Jonathan Albon and Zuzana Kocumova made history last weekend in Greece (November 4–6) when they became the first athletes to win the Spartan Trifecta World Championship. For this inaugural event, over 1,000 athletes from around the world descended on the site of ancient Sparta.
Here, centuries ago, the warrior society that inspired our Spartan race movement broke bread and trained for battle among the olive trees and fragrant heather that now lined the challenging course of the first-ever Trifecta World Championship.
This invite-only event featured Spartan’s three signature races—Sprint, Super, and Beast. All of the world-class competitors who participated had previously earned at least one, if not multiple Trifectas, with a large number of competitors having conquered the coveted shield more than 13 times. But there could only be one male and one female winner. And that honor went to the UK’s Albon and the Czech Republic’s Kocumova respectively.
That’s not to say that it was easily won. “It was a tough course,” said Albon, “but as with any race, you make it truly tough by pushing as hard as you can.” And push hard he did. Albon, who also won the Spartan 2014 World Championship in North Lake Tahoe last September, scored a cumulative time across all three races for the men of 4:40:07.
In second position, the Czech Republic’s Richard Hynek had a time of 4:50:28, ahead of Spain’s Albert Soley Castells with 4:52:53. Kocumova, the current European champion, finished with a time of 5:41:03, ahead of the USA’s Nicole Mericle (5:49:42) and Slovakia’s Janka Pepova (5:59:32).
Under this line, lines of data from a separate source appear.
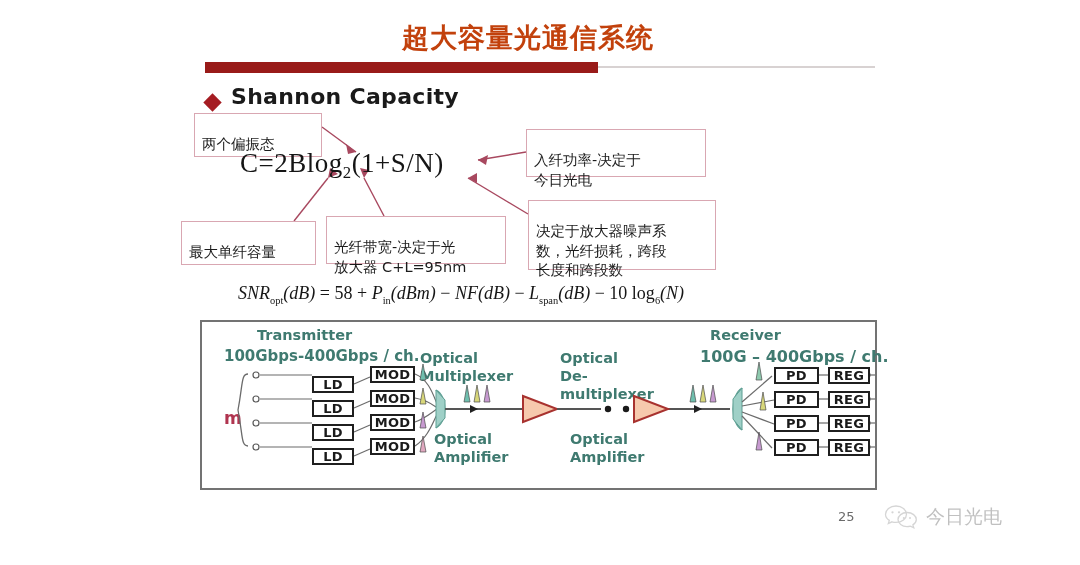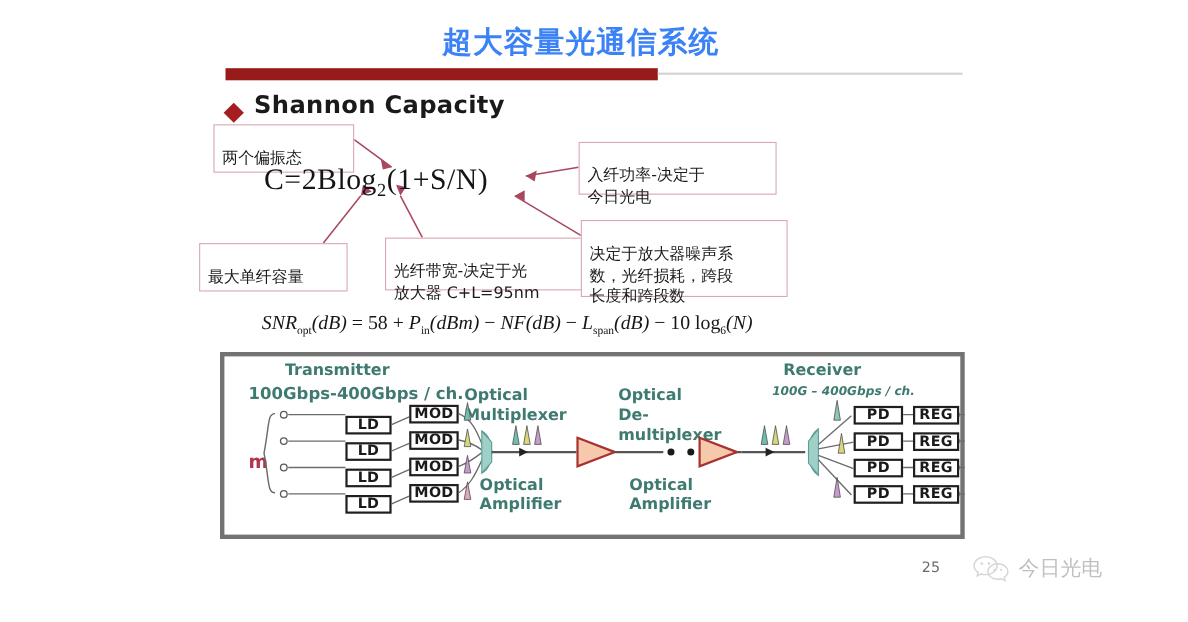"超大容量光通信系统" .title { color: #3b82f6 -> #c2410c }
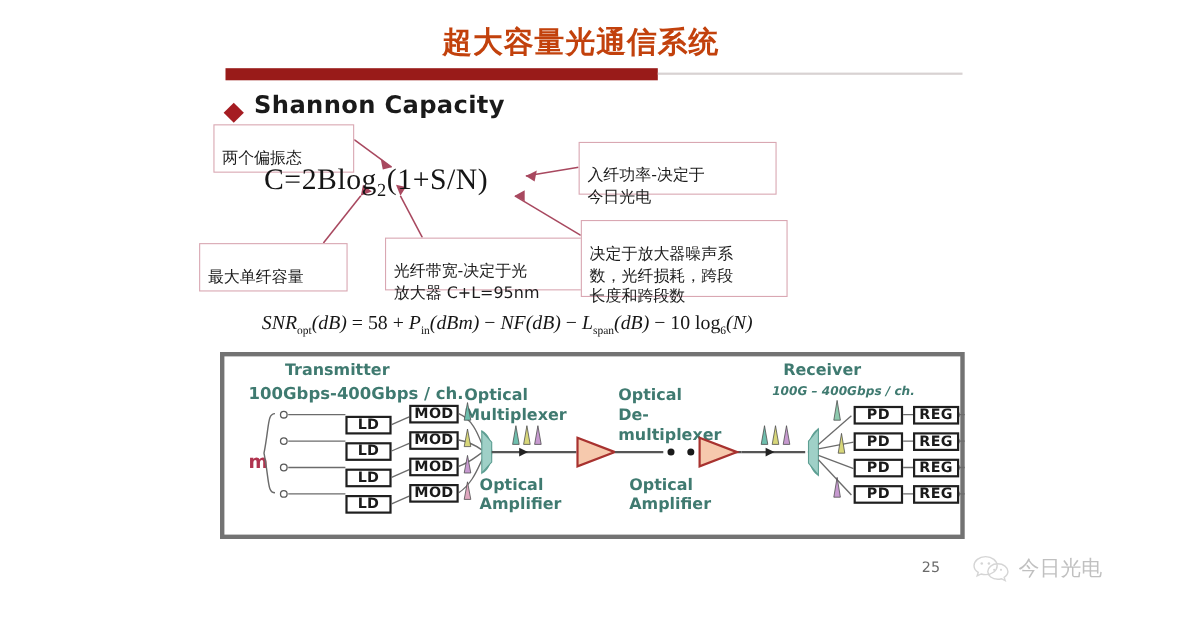"光纤带宽-决定于光" #c-bw { margin-left: 24px -> none }
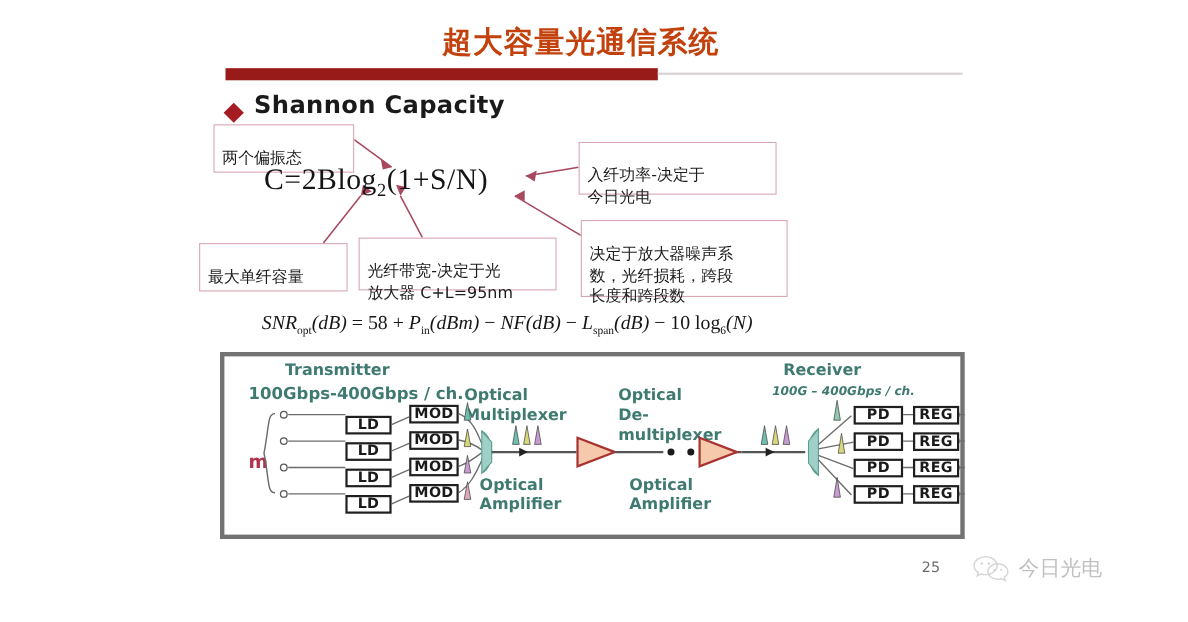"Transmitter" .diagram { border: 4px solid #737373 -> 2px solid #737373 }
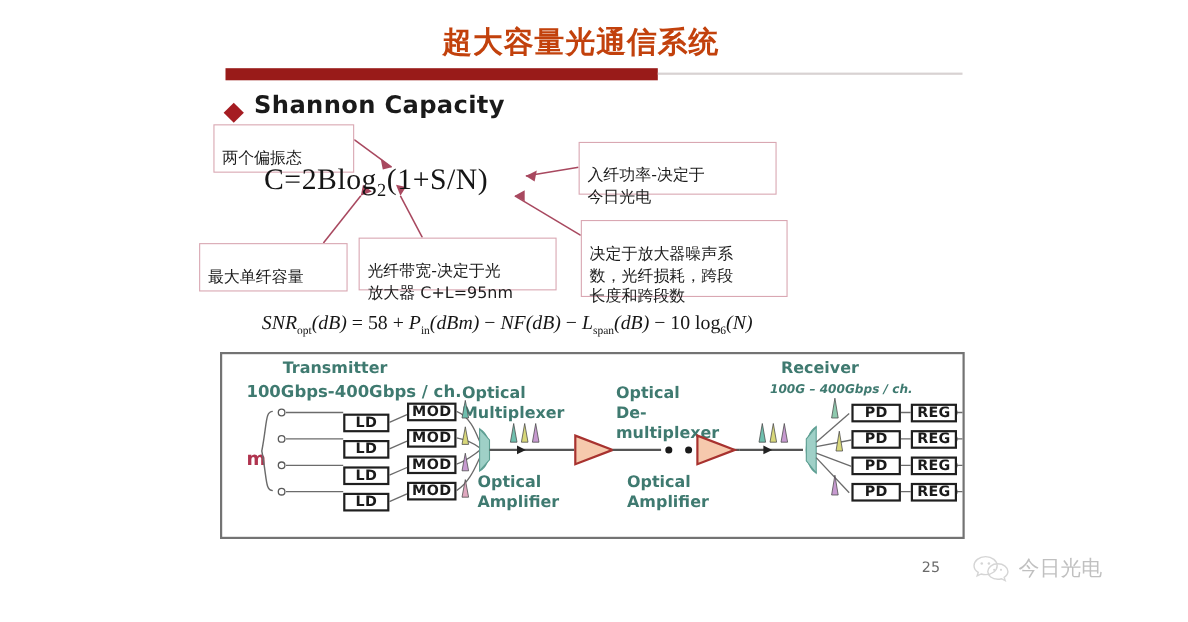"100G – 400Gbps / ch." #l-rate2 { font-size: 11px -> 16px; font-style: italic -> none }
Though the competitors had to face familiar Spartan obstacles including the spear throw, fire jump, and monkey bars, there were a number of additional challenges aimed at testing athletes’ endurance as well as strength. Starting and finishing in Sparta itself, the course wound along the rocky banks of the Eurotas river and across steep hills overlooked by the majestic Taygetos mountain range.
“I thought the course planning and different take on some obstacles made it refreshing and different to traditional standardized Spartan race courses,” commented Albon. “The 60-pound sandbag was long, though!!” he added.
Adding this win onto his first-place position in the 2018 Spartan World Championship, Albon is now eligible to win one million dollars as part of the Spartan $1 Million Trifecta—the largest prize in obstacle course racing history. But doing so means squaring up to 100 miles of unforgiving terrain in the 24-hour Ultra World Championship outside of Reykjavik, Iceland, this December 8–9.
Albon’s not confirming anything yet, however. With an incredible year already behind him, he claims he plans to first wait and see how his body is feeling after his triumph in Sparta and the long season. “Whatever happens though,” he says, “I’m already happy with my year.”
And with two incredible titles under his belt, we can totally understand why.